We are "without fermentation." That is what we are by God's grace. That is our new reality, yet we have a duty rising out of it. We are to conform ourselves to that reality. We are to "clean out the old yeast." In the context Paul shows us that the yeast to be discarded includes personal behavior such as sexual immorality (v. 9). It also includes social conduct that goes to the heart of injustice, such as greed (v. 10).
We are "without fermentation." At the same time, we are told to "clean out the yeast." This is not a contradiction. As those who have received
Christ's gift of salvation, we are to "become what we are."
This response does not come from our own independent efforts. Our actions of obedience are allowing God to work through us. John 3:21 states, "Those who do what is true come to the light that their deeds may be clearly seen as being done in God." Our activity rises out of a relationship with God and is in harmony with that relationship. When we do what is right, the power of God is at work. What we do is done in God.
The commands of Scripture, including carrying out justice in the gate and opening wide our arms to the poor, now can be understood and carried out under the motivation of love for God. We are set free by the act of Christ so that "the just requirement of the Law might be fulfilled in us" (Rom. 8:4).
The grace of God for us is indispensable for living in harmony of God. In turn, living lives of humble obedience at home and in the community is a central part of
God's gift. God through Christ's work has created a new realm of social existence, a believing and obedient human community. When we urge and develop new ways for human beings to relate to each other, we are in tune with the essence of
God's gracious and saving activity in Christ. We are being what we are.
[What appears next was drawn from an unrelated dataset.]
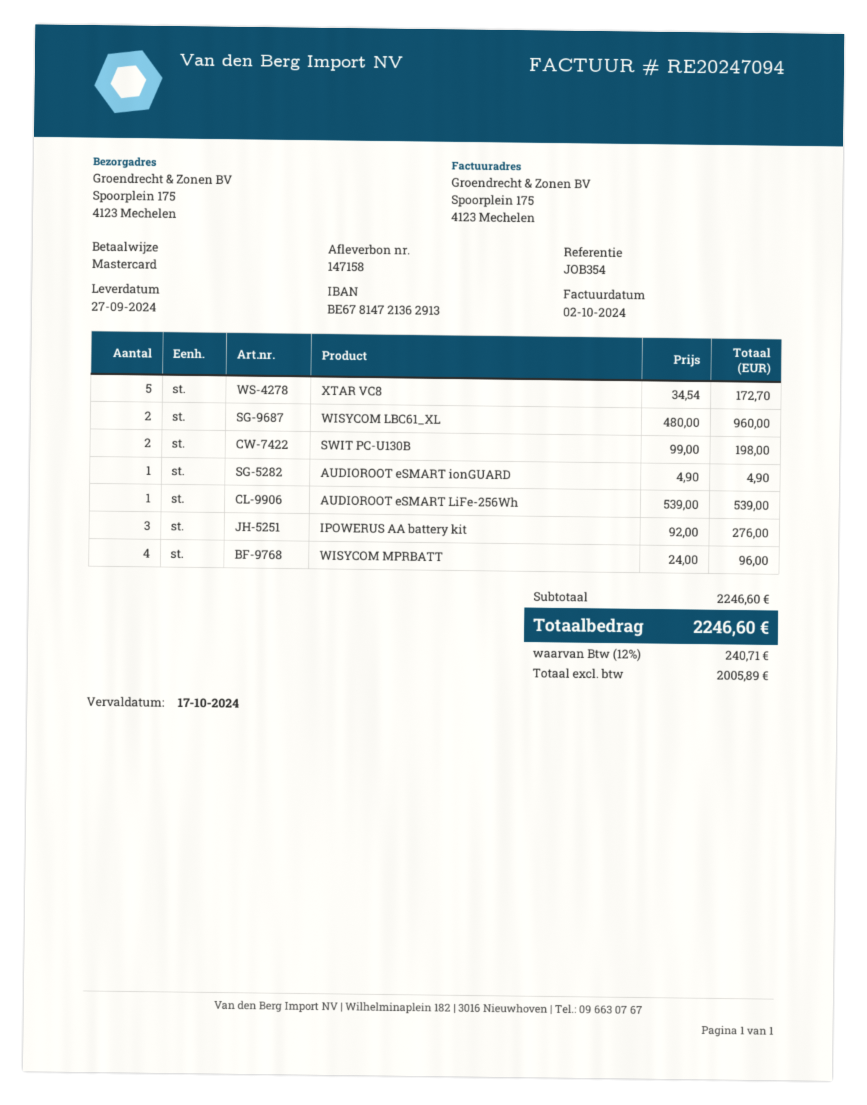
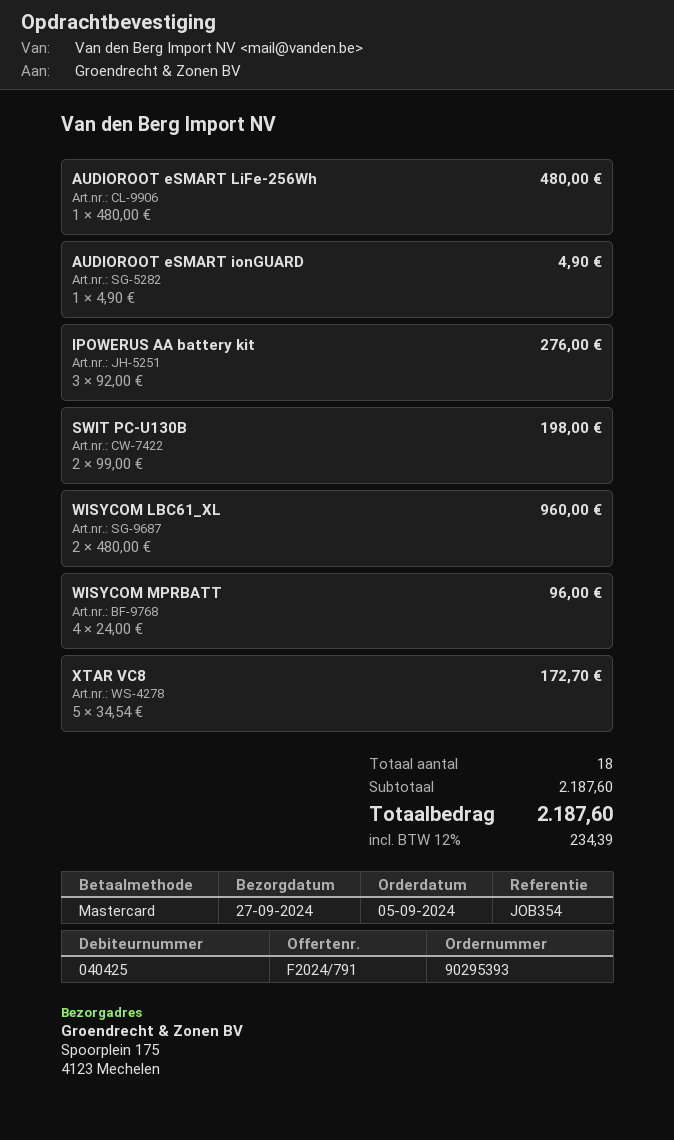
AUDIOROOT eSMART LiFe-256Wh: 1 x 539.00 = 539.00 -> 1 x 480.00 = 480.00
subtotal: 2246.60 -> 2187.60
tax: 12% = 240.71 -> 12% = 234.39
total: 2246.60 -> 2187.60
Our actions are natural and spontaneous because they rise out of an inner affection and feeling of gratitude to God. A great example of this is the publicly known sinful woman who embraced Jesus at supper (Luke 7:36-50). Overcome by her feelings and without premeditation, she washed his feet with her tears. She wiped them with her hair, inviting shame by letting down her hair in public. She "continually kissed" his feet--a sign of complete submission, further humiliating herself for Jesus.
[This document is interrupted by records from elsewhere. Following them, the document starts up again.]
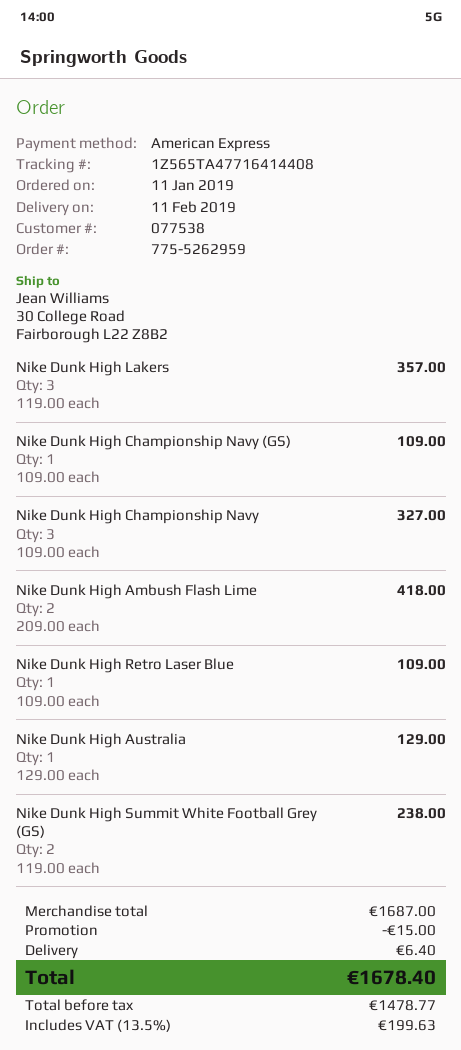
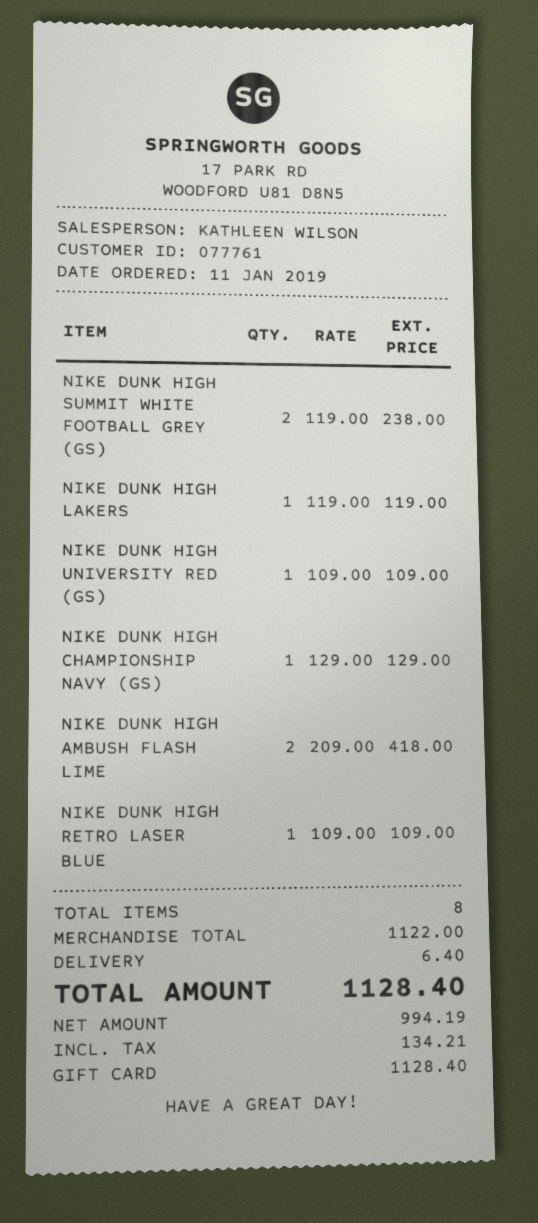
customer number: 077538 -> 077761
payment method: American Express -> gift card
Nike Dunk High Lakers: 3 x 119.00 = 357.00 -> 1 x 119.00 = 119.00
Nike Dunk High Championship Navy (GS): 1 x 109.00 = 109.00 -> 1 x 129.00 = 129.00
Nike Dunk High Championship Navy: 3 x 109.00 = 327.00 -> none
Nike Dunk High Australia: 1 x 129.00 = 129.00 -> none
NIKE DUNK HIGH UNIVERSITY RED (GS): none -> 1 x 109.00 = 109.00
subtotal: 1687.00 -> 1122.00
discount: 15.00 -> none
net: 1478.77 -> 994.19
tax: 199.63 -> 134.21
total: 1678.40 -> 1128.40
Jesus' acceptance of these actions itself was in indication of his forgiveness of her sin. He explained the situation with a beautiful and endearing lesson. His story about the forgiveness of two debtors, one whose debt was about ten times more than the
other's, states that those who are forgiven more, will love their benefactors more.
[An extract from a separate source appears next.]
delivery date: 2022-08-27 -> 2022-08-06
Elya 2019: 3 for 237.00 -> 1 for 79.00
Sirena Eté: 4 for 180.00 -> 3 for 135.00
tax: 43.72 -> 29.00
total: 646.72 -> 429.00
In Greek the word for forgiveness used by Jesus here is a verbal form of the noun for grace. It is "to be gracious to." Grace is the power which frees us for love and action. The force of the sinful
woman's love comes from the grace she has received. The power in actions to shape social conduct according to the just and loving standards of God arises out of gratitude. In worship and in deed, we are being what we are by grace.